On the whole, bankruptcy in the United States has been used by businesses more than individuals. Bankruptcy laws in favor of businesses were repeatedly passed and repealed throughout the nineteenth century. The first truly modern bankruptcy laws in the United States appeared during periods of “economic downturn” in the 1890s and 1930s. These laws were largely about saving companies and businesses deeply in debt. Businesses in the United States have consistently taken advantage of bankruptcy, especially in recent years, as companies have used it as a pretext to get out of pension obligations and to break union contracts.

But starting in 1978, the United States passed a law that made it significantly easier for individuals and families to get similar benefits and protections. In the 1980s, people increasingly took advantage of this potential liberation from debt. In the 1970s, just over one in a thousand Americans filed for bankruptcy every year. That number began to rise dramatically over the course of the next decade. By 1990, the rate had tripled to three in a thousand; by the late 1990s, it was up to five.
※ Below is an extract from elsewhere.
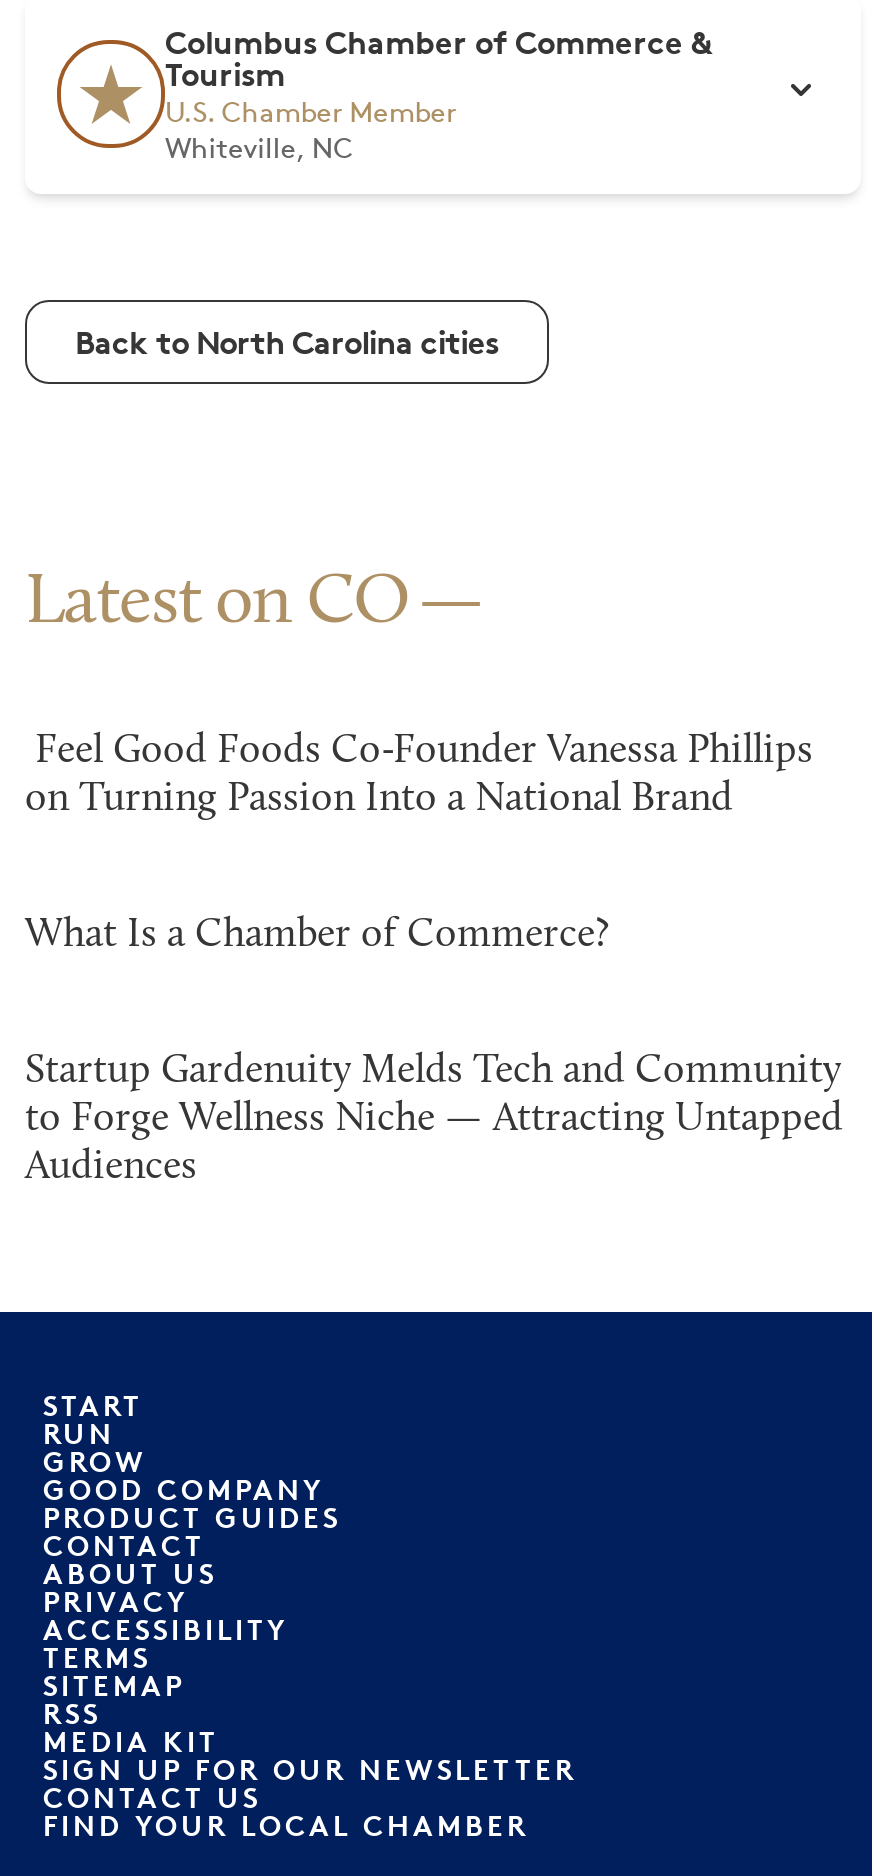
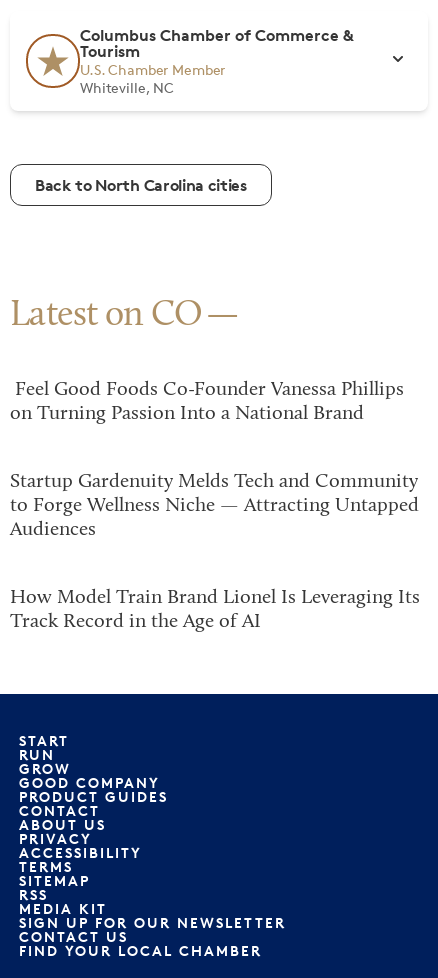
[25,916,609,956] What Is a Chamber of Commerce? -> none
moved [25,1052,843,1188] -> [10,472,419,540]: Startup Gardenuity Melds Tech and Community | to Forge Wellness Niche — Attracting Untapped | Audiences
none -> [10,588,420,632] How Model Train Brand Lionel Is Leveraging Its | Track Record in the Age of AI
There are two chapters under which you can file for bankruptcy as an individual in the United States, named after relevant sections of the federal bankruptcy code.

Chapter 7 bankruptcy: Wipe out all of your debts

Chapter 7, often called “straight bankruptcy,” is the simplest and quickest form of bankruptcy available. It discharges or wipes away all consumer and medical debt, as well as other unsecured debts such as payday loans. However, student loans and some tax debts cannot be discharged in bankruptcy.

Filing for Chapter 7 does not mean that you must give up your home or car, if you can continue paying the debts on them or claim them as exempt property when you file. Exempt property includes home, car, retirement accounts, and household furnishing, although the maximum value of any exemption depends on the exemption law of the state in which you file. Generally, you cannot claim an exemption for property that is security for a loan (unless you successfully remove the lien on the property). Consider the following details of the major federal exemptions:

  • Home: You can claim the federal homestead exemption for up to $22,975 of equity in your home per owner, after taking into account the cost of sale (generally 10%). You can also claim state exemptions, which are more favorable in some states than others (for example, in New York, you can protect up to $150,000 per owner, and in Florida, your home is exempt without limit).
  • Car: You can claim a federal exemption of up to $3,675 of equity in your car.
  • Retirement accounts: Retirement accounts (401ks, IRAs, and Roth IRAs) are, for all practical purposes, fully exempt.
  • Household goods: You can claim a federal exemption of up to $12,250 per owner of household goods, furnishings and appliances, clothes, and other material possessions.
  • Wild card: You can claim a federal exemption of $1,225 plus $11,500 of any unused portion of your homestead exemption for anything you own.

(Federal bankruptcy exemptions are adjusted every three years; the information above is accurate until March 31, 2016.) Any property that does not fit under these exemptions is sold off to pay the creditors. Filing for Chapter 7 gives you a way of becoming debt-free without becoming penniless.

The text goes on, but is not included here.